* **YOUR INSTRUCTIONS**: The entries below are to be given back exactly, with images excluded.

* **INFORMATION GIVEN**:
********************

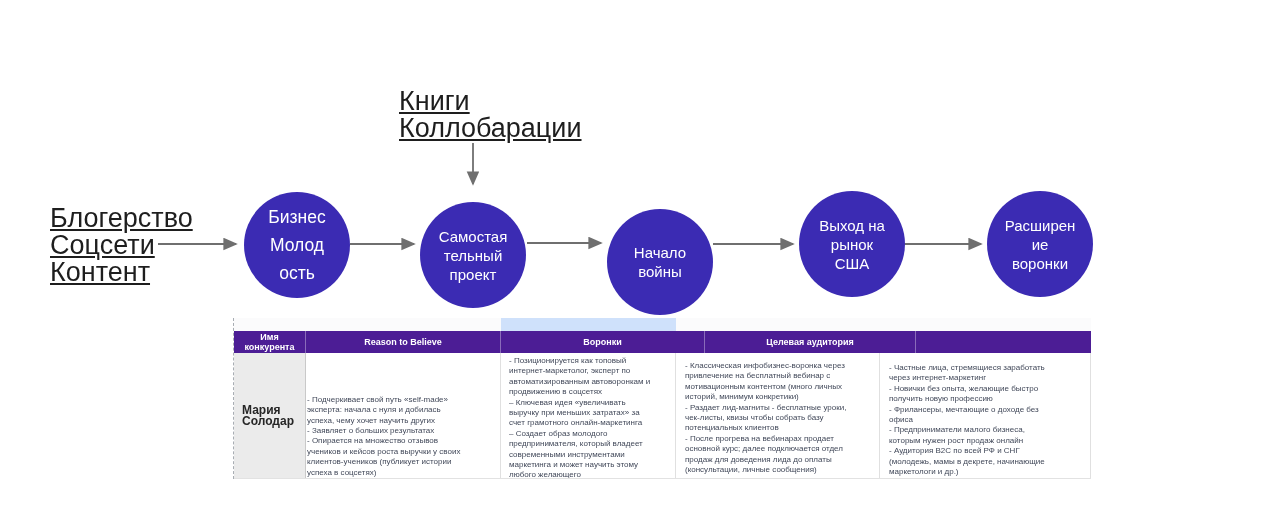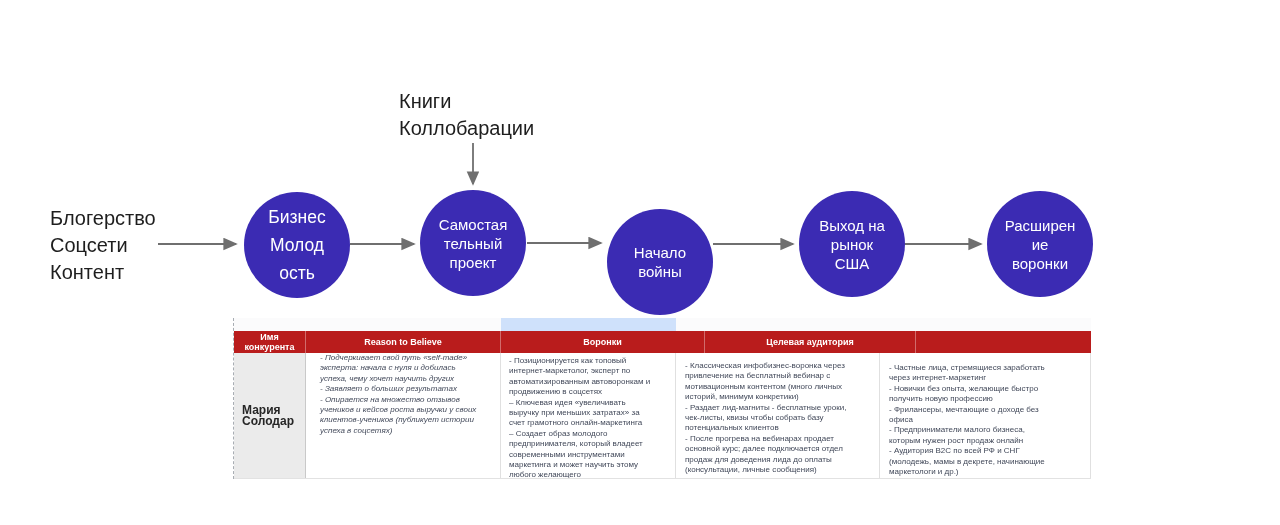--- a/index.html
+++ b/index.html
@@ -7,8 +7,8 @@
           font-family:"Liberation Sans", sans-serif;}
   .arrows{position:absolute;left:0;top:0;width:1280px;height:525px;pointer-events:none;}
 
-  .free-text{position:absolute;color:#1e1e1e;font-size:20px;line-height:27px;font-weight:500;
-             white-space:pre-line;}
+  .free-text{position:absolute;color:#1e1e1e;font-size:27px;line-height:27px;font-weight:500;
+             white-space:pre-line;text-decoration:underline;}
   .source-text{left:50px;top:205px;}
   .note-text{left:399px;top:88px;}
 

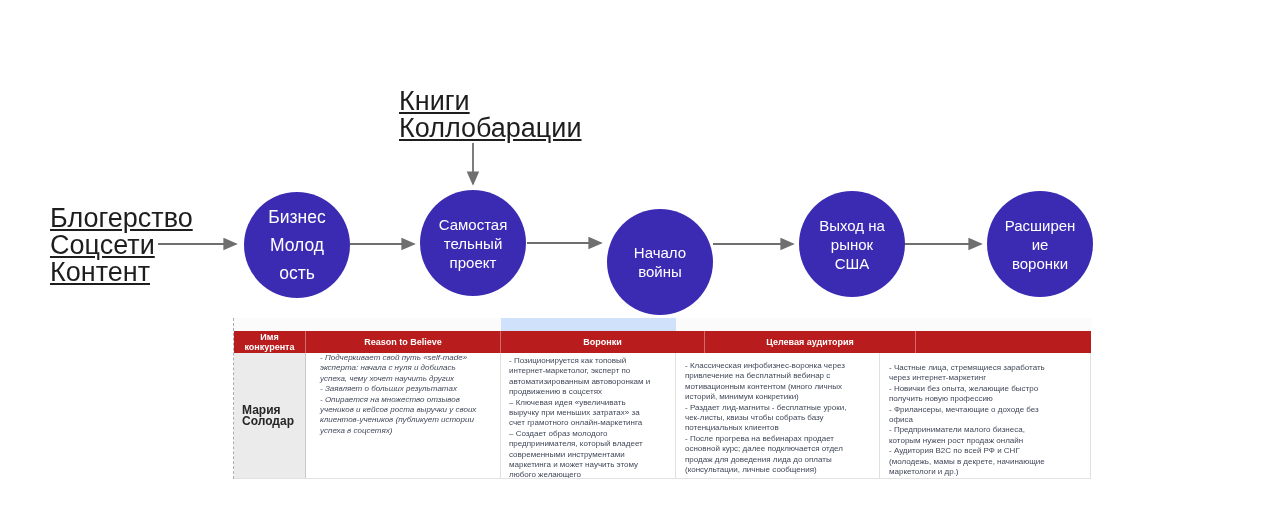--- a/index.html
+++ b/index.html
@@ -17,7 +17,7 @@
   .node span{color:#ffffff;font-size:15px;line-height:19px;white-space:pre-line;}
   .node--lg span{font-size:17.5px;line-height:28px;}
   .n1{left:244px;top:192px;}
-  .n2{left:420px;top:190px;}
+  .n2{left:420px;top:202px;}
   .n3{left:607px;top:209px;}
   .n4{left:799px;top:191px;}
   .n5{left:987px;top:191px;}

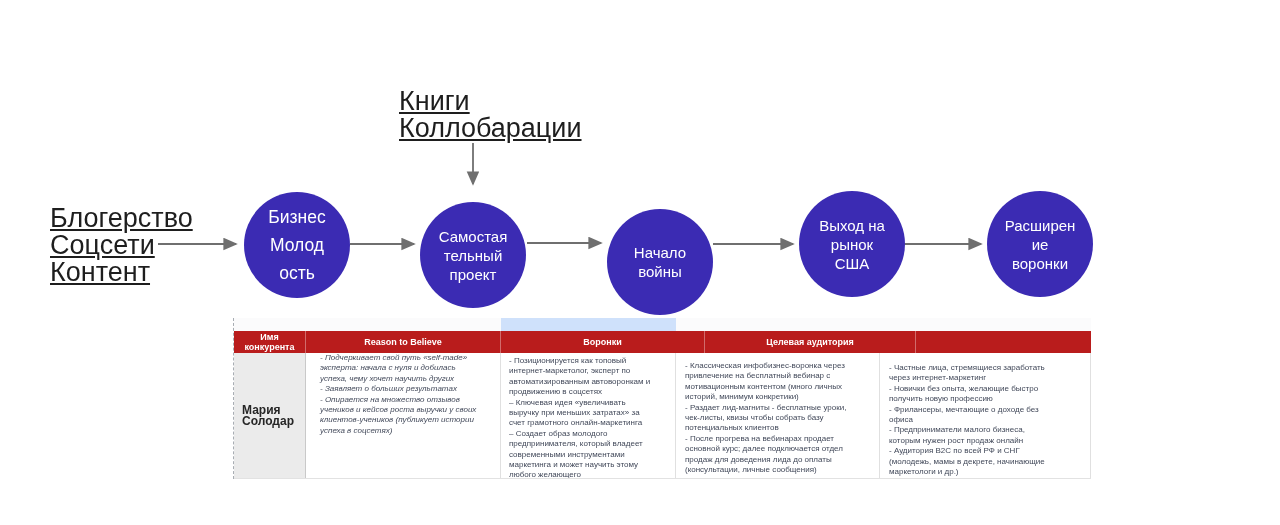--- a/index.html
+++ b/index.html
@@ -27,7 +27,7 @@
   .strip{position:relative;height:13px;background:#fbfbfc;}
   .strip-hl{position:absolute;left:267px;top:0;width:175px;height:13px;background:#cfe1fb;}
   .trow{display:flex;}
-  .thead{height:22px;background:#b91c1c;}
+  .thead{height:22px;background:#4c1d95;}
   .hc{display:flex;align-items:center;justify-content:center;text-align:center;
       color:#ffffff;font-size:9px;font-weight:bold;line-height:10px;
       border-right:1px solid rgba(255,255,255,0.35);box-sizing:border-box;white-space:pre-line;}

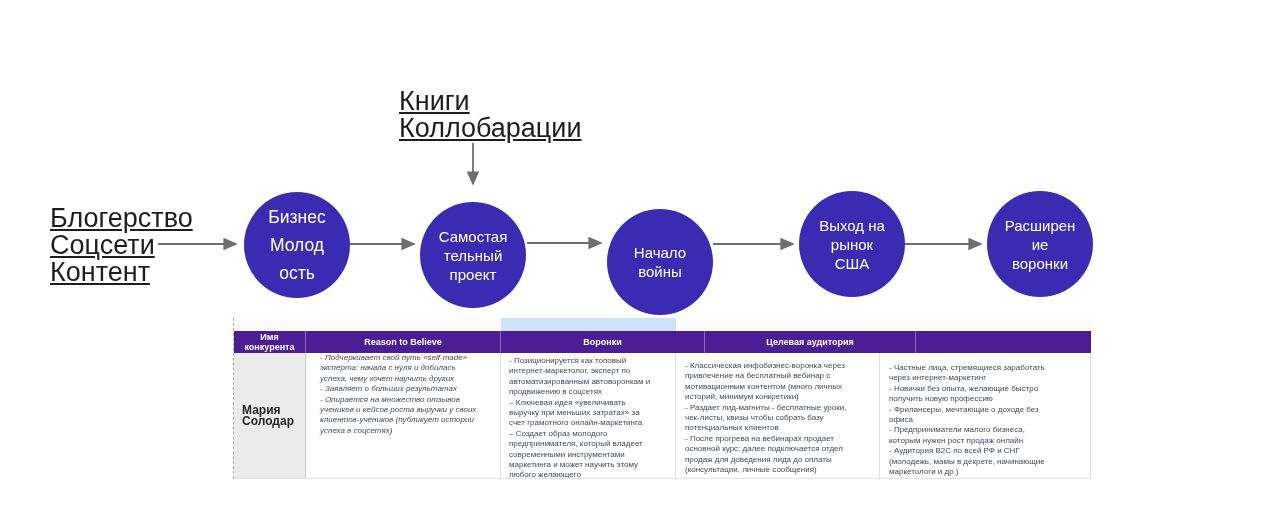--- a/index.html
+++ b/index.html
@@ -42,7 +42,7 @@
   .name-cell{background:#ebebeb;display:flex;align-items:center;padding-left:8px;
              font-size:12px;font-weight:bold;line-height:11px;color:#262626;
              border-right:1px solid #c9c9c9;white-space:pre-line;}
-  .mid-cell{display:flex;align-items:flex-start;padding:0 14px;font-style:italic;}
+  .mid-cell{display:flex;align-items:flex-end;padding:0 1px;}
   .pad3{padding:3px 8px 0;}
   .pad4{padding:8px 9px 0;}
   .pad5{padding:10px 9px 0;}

********************

* **RESULT OF THE EXERCISE**:
--- a/index.html
+++ b/index.html
@@ -7,8 +7,8 @@
           font-family:"Liberation Sans", sans-serif;}
   .arrows{position:absolute;left:0;top:0;width:1280px;height:525px;pointer-events:none;}
 
-  .free-text{position:absolute;color:#1e1e1e;font-size:20px;line-height:27px;font-weight:500;
-             white-space:pre-line;}
+  .free-text{position:absolute;color:#1e1e1e;font-size:27px;line-height:27px;font-weight:500;
+             white-space:pre-line;text-decoration:underline;}
   .source-text{left:50px;top:205px;}
   .note-text{left:399px;top:88px;}
 

--- a/index.html
+++ b/index.html
@@ -17,7 +17,7 @@
   .node span{color:#ffffff;font-size:15px;line-height:19px;white-space:pre-line;}
   .node--lg span{font-size:17.5px;line-height:28px;}
   .n1{left:244px;top:192px;}
-  .n2{left:420px;top:190px;}
+  .n2{left:420px;top:202px;}
   .n3{left:607px;top:209px;}
   .n4{left:799px;top:191px;}
   .n5{left:987px;top:191px;}

--- a/index.html
+++ b/index.html
@@ -27,7 +27,7 @@
   .strip{position:relative;height:13px;background:#fbfbfc;}
   .strip-hl{position:absolute;left:267px;top:0;width:175px;height:13px;background:#cfe1fb;}
   .trow{display:flex;}
-  .thead{height:22px;background:#b91c1c;}
+  .thead{height:22px;background:#4c1d95;}
   .hc{display:flex;align-items:center;justify-content:center;text-align:center;
       color:#ffffff;font-size:9px;font-weight:bold;line-height:10px;
       border-right:1px solid rgba(255,255,255,0.35);box-sizing:border-box;white-space:pre-line;}

--- a/index.html
+++ b/index.html
@@ -42,7 +42,7 @@
   .name-cell{background:#ebebeb;display:flex;align-items:center;padding-left:8px;
              font-size:12px;font-weight:bold;line-height:11px;color:#262626;
              border-right:1px solid #c9c9c9;white-space:pre-line;}
-  .mid-cell{display:flex;align-items:flex-start;padding:0 14px;font-style:italic;}
+  .mid-cell{display:flex;align-items:flex-end;padding:0 1px;}
   .pad3{padding:3px 8px 0;}
   .pad4{padding:8px 9px 0;}
   .pad5{padding:10px 9px 0;}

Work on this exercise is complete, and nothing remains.